Instructions to follow -> Reproduce the entries below in full and without error.
Segment Open
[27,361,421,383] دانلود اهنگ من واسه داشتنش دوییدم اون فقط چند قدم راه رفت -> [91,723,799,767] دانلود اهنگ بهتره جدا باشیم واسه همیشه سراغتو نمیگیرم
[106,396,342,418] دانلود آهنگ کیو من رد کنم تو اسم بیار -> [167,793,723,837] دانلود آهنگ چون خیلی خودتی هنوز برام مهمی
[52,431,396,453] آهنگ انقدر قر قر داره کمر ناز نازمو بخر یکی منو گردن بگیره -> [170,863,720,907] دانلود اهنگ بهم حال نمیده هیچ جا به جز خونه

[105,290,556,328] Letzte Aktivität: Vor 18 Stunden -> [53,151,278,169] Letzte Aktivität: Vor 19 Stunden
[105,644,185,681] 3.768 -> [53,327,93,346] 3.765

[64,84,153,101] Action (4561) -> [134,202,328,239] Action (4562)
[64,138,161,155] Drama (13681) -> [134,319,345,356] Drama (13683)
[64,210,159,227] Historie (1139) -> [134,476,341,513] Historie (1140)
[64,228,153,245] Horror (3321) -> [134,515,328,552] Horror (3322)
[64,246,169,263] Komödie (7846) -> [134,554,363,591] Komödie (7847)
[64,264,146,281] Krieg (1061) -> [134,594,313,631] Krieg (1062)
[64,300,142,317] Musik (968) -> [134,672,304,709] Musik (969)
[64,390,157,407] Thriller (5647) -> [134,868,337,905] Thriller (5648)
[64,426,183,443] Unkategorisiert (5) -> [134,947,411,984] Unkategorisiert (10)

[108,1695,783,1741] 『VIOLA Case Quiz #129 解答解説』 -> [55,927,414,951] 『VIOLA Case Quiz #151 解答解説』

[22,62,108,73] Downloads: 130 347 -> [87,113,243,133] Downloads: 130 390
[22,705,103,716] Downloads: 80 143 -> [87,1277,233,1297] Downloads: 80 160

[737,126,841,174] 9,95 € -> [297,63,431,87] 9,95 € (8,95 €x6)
Segment Closed
Response ->
[27,361,421,383] دانلود اهنگ من واسه داشتنش دوییدم اون فقط چند قدم راه رفت -> [91,723,799,767] دانلود اهنگ بهتره جدا باشیم واسه همیشه سراغتو نمیگیرم
[106,396,342,418] دانلود آهنگ کیو من رد کنم تو اسم بیار -> [167,793,723,837] دانلود آهنگ چون خیلی خودتی هنوز برام مهمی
[52,431,396,453] آهنگ انقدر قر قر داره کمر ناز نازمو بخر یکی منو گردن بگیره -> [170,863,720,907] دانلود اهنگ بهم حال نمیده هیچ جا به جز خونه

[105,290,556,328] Letzte Aktivität: Vor 18 Stunden -> [53,151,278,169] Letzte Aktivität: Vor 19 Stunden
[105,644,185,681] 3.768 -> [53,327,93,346] 3.765

[64,84,153,101] Action (4561) -> [134,202,328,239] Action (4562)
[64,138,161,155] Drama (13681) -> [134,319,345,356] Drama (13683)
[64,210,159,227] Historie (1139) -> [134,476,341,513] Historie (1140)
[64,228,153,245] Horror (3321) -> [134,515,328,552] Horror (3322)
[64,246,169,263] Komödie (7846) -> [134,554,363,591] Komödie (7847)
[64,264,146,281] Krieg (1061) -> [134,594,313,631] Krieg (1062)
[64,300,142,317] Musik (968) -> [134,672,304,709] Musik (969)
[64,390,157,407] Thriller (5647) -> [134,868,337,905] Thriller (5648)
[64,426,183,443] Unkategorisiert (5) -> [134,947,411,984] Unkategorisiert (10)

[108,1695,783,1741] 『VIOLA Case Quiz #129 解答解説』 -> [55,927,414,951] 『VIOLA Case Quiz #151 解答解説』

[22,62,108,73] Downloads: 130 347 -> [87,113,243,133] Downloads: 130 390
[22,705,103,716] Downloads: 80 143 -> [87,1277,233,1297] Downloads: 80 160

[737,126,841,174] 9,95 € -> [297,63,431,87] 9,95 € (8,95 €x6)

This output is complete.